Melbourne tram route 109 is operated by Yarra Trams on the Melbourne tram network from Box Hill to Port Melbourne. The 19.3 kilometre route is operated out of Kew depot with A and C class trams.

History
The origins of route 109 lie in separate tram lines, a cable tram from Spencer Street to the Yarra River, a horse tram from the Yarra River to Kew Cemetery, an electric line from Kew Junction to Box Hill (extended over the years), as well as the Port Melbourne railway line.
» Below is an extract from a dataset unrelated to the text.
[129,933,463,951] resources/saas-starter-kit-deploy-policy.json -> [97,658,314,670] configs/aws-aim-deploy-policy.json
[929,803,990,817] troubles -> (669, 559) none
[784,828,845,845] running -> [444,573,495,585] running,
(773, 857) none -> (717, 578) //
A cable line was opened by the Melbourne Tramway & Omnibus Company from Spencer Street to Brunswick Street along Collins Street, MacArthur Street, Gisborne Street and Victoria Parade on 2 October 1886, and extended to the west side of the Yarra River along Victoria Parade and Victoria Street on 22 November 1886. A connecting horse tram was built from the east side of the Yarra River to Kew Cemetery, along Barkers Road, High Street South and High Street, opening on 28 December 1887.

The Prahran & Malvern Tramways Trust (PMTT) opened a line from High Street to Burke Road along Cotham Road on 30 May 1913. On 1 November 1914 the PMTT received permission to convert the horse tram line to electric traction, and the new electric line was opened on 24 February 1915. The PMTT extended the Cotham Road line to Union Road, Mont Albert along Whitehorse Road, on 30 September 1916.

In 1929 the Melbourne & Metropolitan Tramways Board (MMTB) started converting the Collins Street cable lines to electric traction, with the last cable tram running down Collins Street on 14 September 1929, and the first electric tram on 8 December 1929. At the same time the MMTB built a new electric line down the centre of Victoria Parade to replace the cable line, which opened on 15 September 1929. For the next six decades the Melbourne to Mont Albert tram was numbered 42, celebrated by a 1982 theatrical production, Storming Mont Albert by Tram, which was performed on a specially-chartered Route 42 tram from the Mont Albert terminus to the city and return.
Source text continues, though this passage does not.